EXTRACTED DATA
^^^^^^^^^^^^^^^^
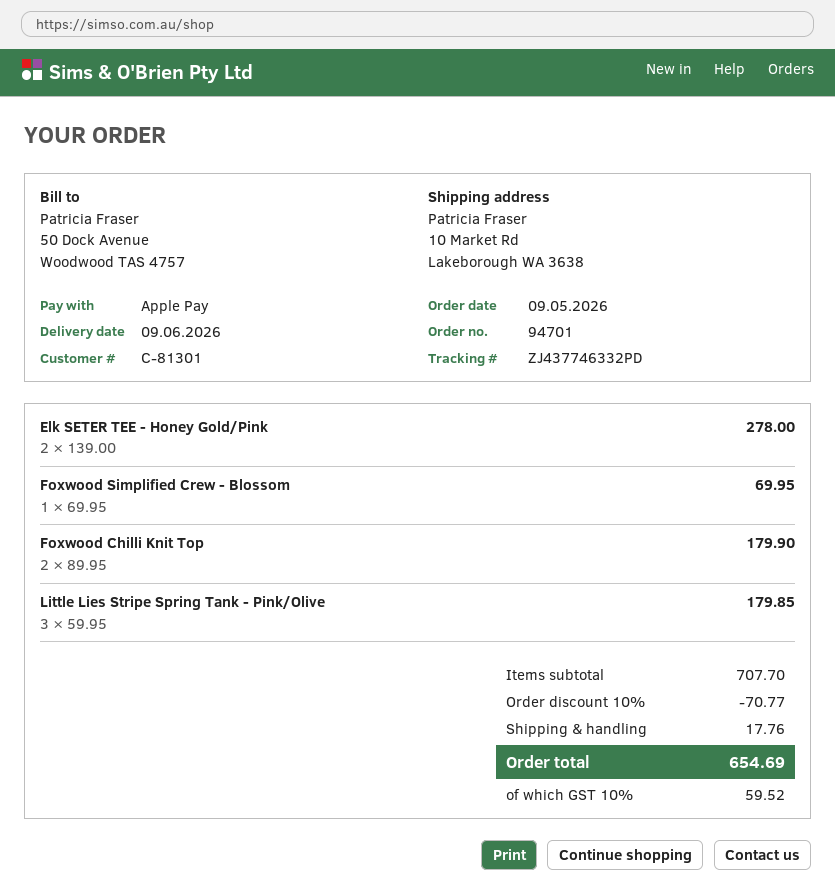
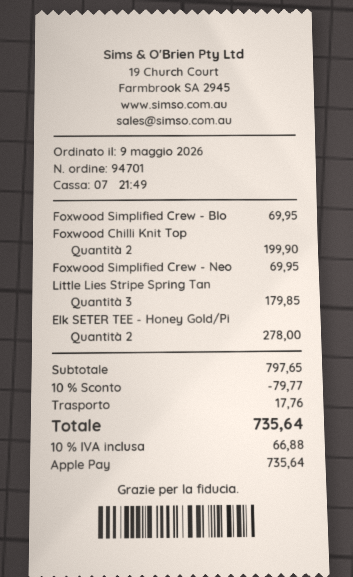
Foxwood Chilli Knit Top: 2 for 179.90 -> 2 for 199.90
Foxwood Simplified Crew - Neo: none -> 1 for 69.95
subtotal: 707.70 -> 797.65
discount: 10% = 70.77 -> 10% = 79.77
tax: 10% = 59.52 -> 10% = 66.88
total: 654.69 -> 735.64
^^^^^^^^^^^^^^^^
TASK DESCRIPTION
Exact copy, no pictures: reproduce every record above.

COMPLETED EXERCISE
Foxwood Chilli Knit Top: 2 for 179.90 -> 2 for 199.90
Foxwood Simplified Crew - Neo: none -> 1 for 69.95
subtotal: 707.70 -> 797.65
discount: 10% = 70.77 -> 10% = 79.77
tax: 10% = 59.52 -> 10% = 66.88
total: 654.69 -> 735.64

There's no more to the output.